The 4th annual Pepsi’s Rock the South festival in Cullman, Ala., brought over 40,000 fans to the southern town to hear some of country music’s marquee acts — and to also help out local causes in the process. The event began four years ago to assist rebuilding efforts after the 2011 tornadoes that ravaged the area and focuses its efforts on benefiting organizations in the area.
The two-day (June 19-20) event proved to be a mixture of different styles and sounds. Friday’s lineup seemed designed to satisfy the edgy Southern rock and blues fan, with some of the top performances coming from acts such as rising favorites The Chris Weaver Band, Tyler Farr, and Brantley Gilbert — who closed out the evening with an exclamation point-driven performance that showed just how much he has grown as a live performer — and that his slot on the Kenny Chesney tour was well-earned.
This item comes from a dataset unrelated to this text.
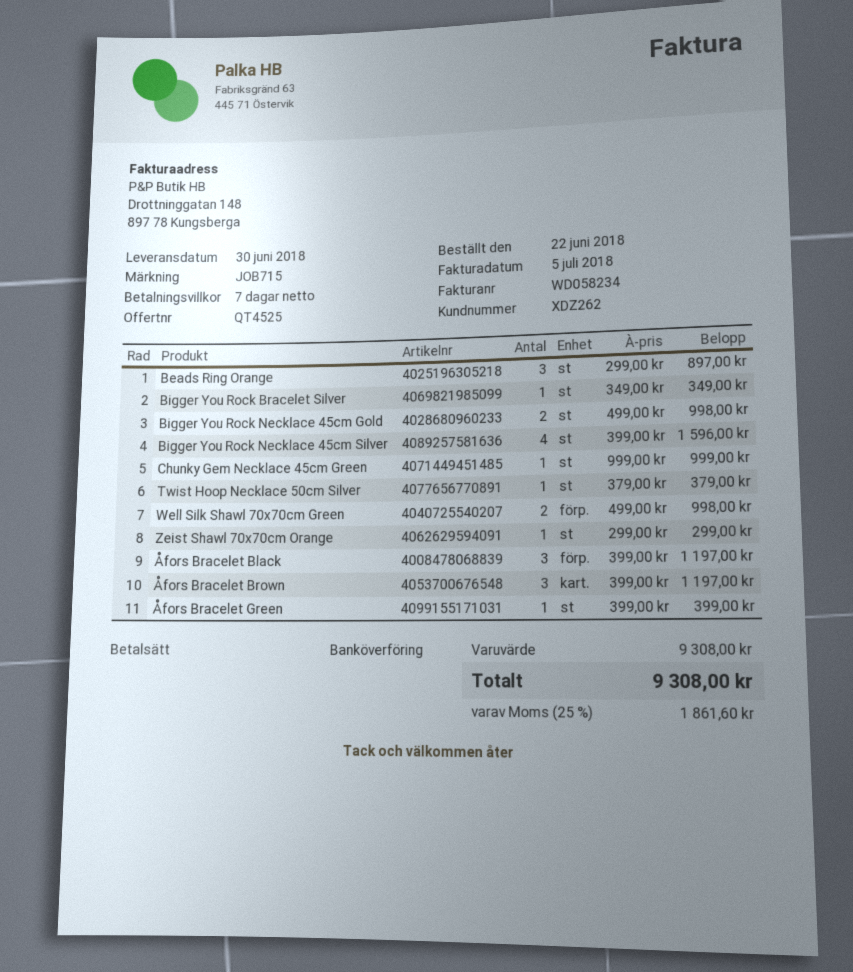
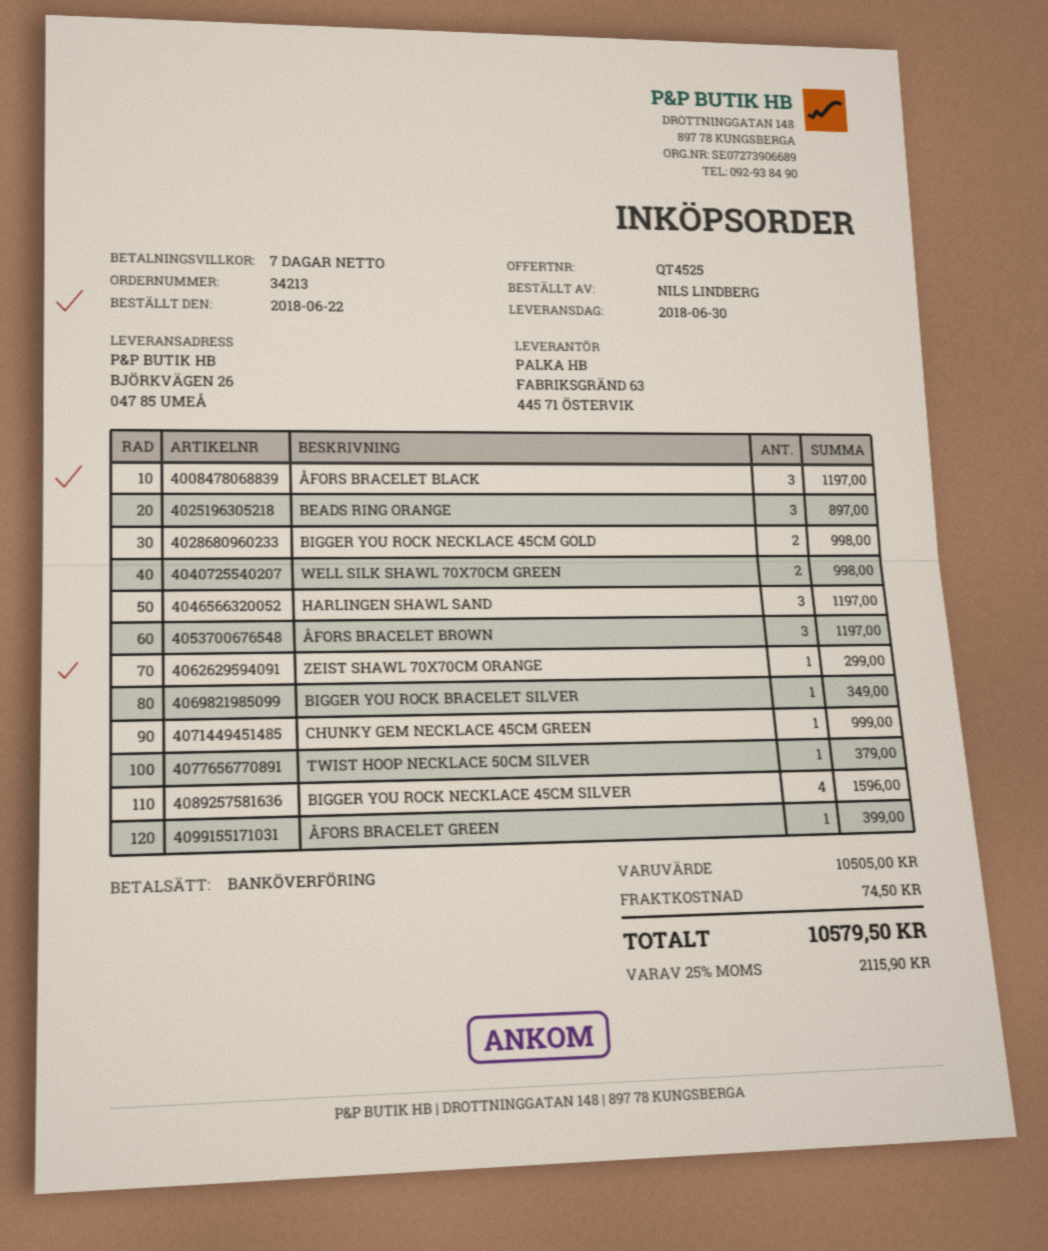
HARLINGEN SHAWL SAND: none -> 3 for 1197.00
subtotal: 9308.00 -> 10505.00
shipping: none -> 74.50
tax: 25% = 1861.60 -> 25% = 2115.90
total: 9308.00 -> 10579.50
Some of the high points of Gilbert’s set included “Bottoms Up” and his current single, “One Hell of An Amen.”
Two acts that played on Friday who were enjoying the scenery included Mississippi-based family trio Southern Halo and ACM nominee Eric Paslay.
“We jumped out of bed this morning just wanting to take the stage,” Natalia Lee, lead singer of Southern Halo, told Billboard. “I think this is one of the biggest events we’ve ever gotten to do,” adding that they have opened shows for acts such as Parmalee, Uncle Kracker, and John Michael Montgomery. The group, which consists of 18-year old Natalia, Christina (16), and Hannah (15), captivated the crowd with their current single, “Little White Dress,” which emphasized their tight family harmonies. “We’re always around each other, and we can practice anytime we want, so that helps us get better,” Christina said. “You can feel the love.”
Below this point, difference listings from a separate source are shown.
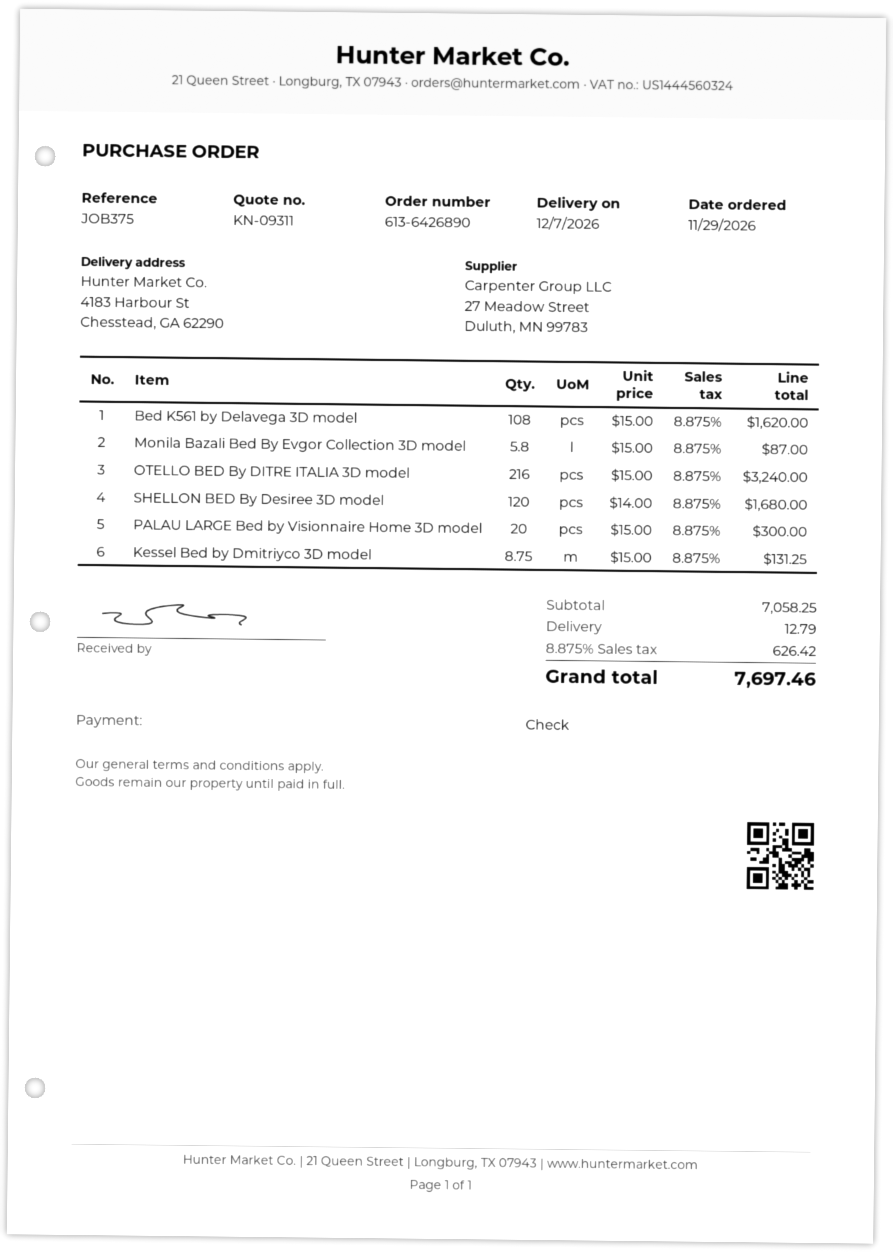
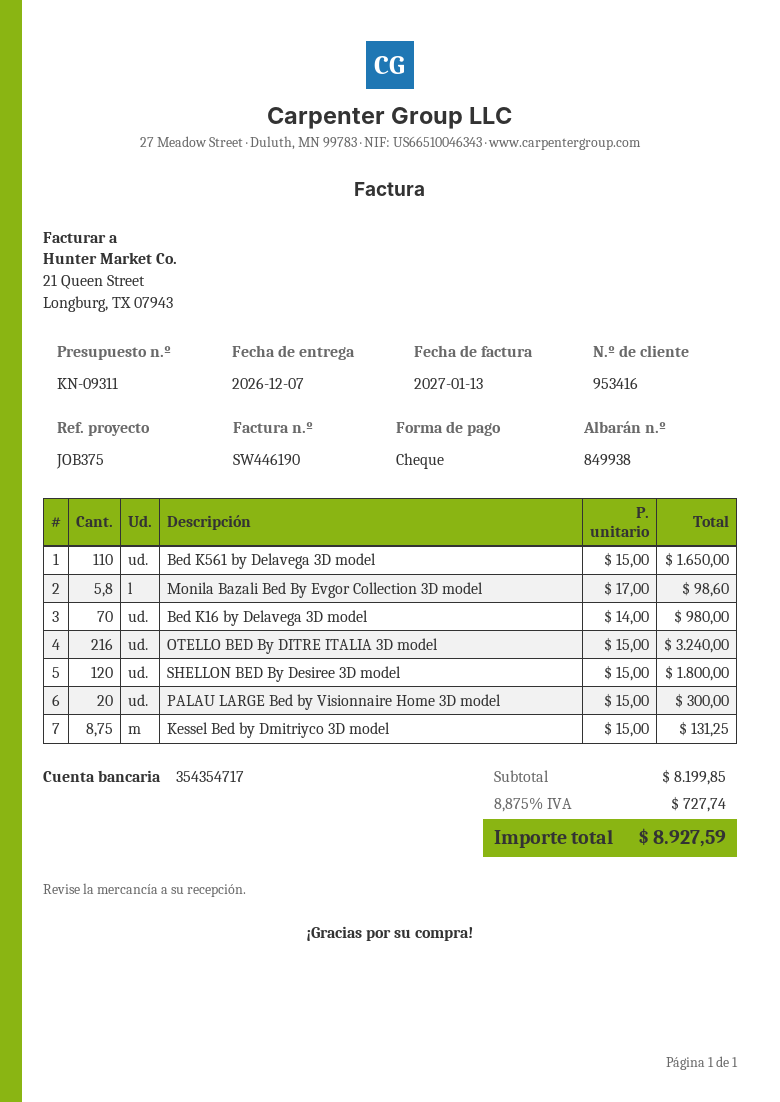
Bed K561 by Delavega 3D model: 108 x 15.00 = 1620.00 -> 110 x 15.00 = 1650.00
Monila Bazali Bed By Evgor Collection 3D model: 5.8 x 15.00 = 87.00 -> 5.8 x 17.00 = 98.60
SHELLON BED By Desiree 3D model: 120 x 14.00 = 1680.00 -> 120 x 15.00 = 1800.00
Bed K16 by Delavega 3D model: none -> 70 x 14.00 = 980.00
subtotal: 7058.25 -> 8199.85
shipping: 12.79 -> none
tax: 8.875% = 626.42 -> 8.875% = 727.74
total: 7697.46 -> 8927.59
For Paslay, the event was reminiscent of home. “It’s hot, humid and fun,” he said. It reminds me of being home in Texas.”
The event is one of the first that the singer-songwriter has played since his honeymoon, following his recent wedding to Natalie Harker. “We spoiled ourselves a little bit and went to Italy,” he told Billboard. “It was amazing to see buildings and the Roman ruins that were over 3,000 years old. We’re so young here in America, and there is so much history there, when you are learning about the Coliseum or the Vatican, old Rome and all of it. It’s amazing to me how well they built everything.”
The singer, who is working on his sophomore project, said that he has recently started headlining some shows. “It’s gone great,” he said. “We’re selling out clubs. We just got our own lighting gear. It’s been a lot of fun, and it means we’re playing later in the gig at night. So, we’re moving up in the schedule. I’ve been on some tours where you don’t really know who’s there to see you that night. I’m just so grateful for how things are going right now.”
Saturday’s Rock the South lineup featured an energetic set from singer-songwriter Mary Sarah and the Southern-fried rock/soul approach of Andrew Leahey and The Homestead. But the show closed with three acts who brought over 60 years of country classics to the stage. Sara Evans delivered a flawless set of her hits, including “Slow Me Down,” “Suds In The Bucket,” and “A Real Fine Place To Start.” Next up was Travis Tritt, who kept the night simple by delivering one smash after the other, including “Anymore,” “Country Club,” and “Modern Day Bonnie and Clyde.”
Finishing up the night was Alan Jackson. The veteran performer kicked his set off with 1994’s “Gone Country.” And perhaps the most emotional part of the evening was “Where Were You (When The World Stopped Turning),” which also included an appearance from local veteran (and Dancing With the Stars alum) Noah Galloway, who lost his left arm below the elbow and left leg below the knee while serving in the Iraq War.
Though Jackson’s performance sent the crowd into the Alabama night, plans are already underway for next year’s Rock the South fest. Shane Quick, who organizes the show through Premier Productions, told Billboard that they’re “already looking at artists for 2016.” Fans from 40 states were represented at the festival, which his company has tried to keep affordable.
“This event has become people’s summer vacation. It helps them get through working every day. One of the things we pride ourselves on is being a festival that everyone can afford. We work really hard to do that,” Quick said, noting that starting prices for the event were $49, and the VIP tickets were in line with the general admission prices at most festivals.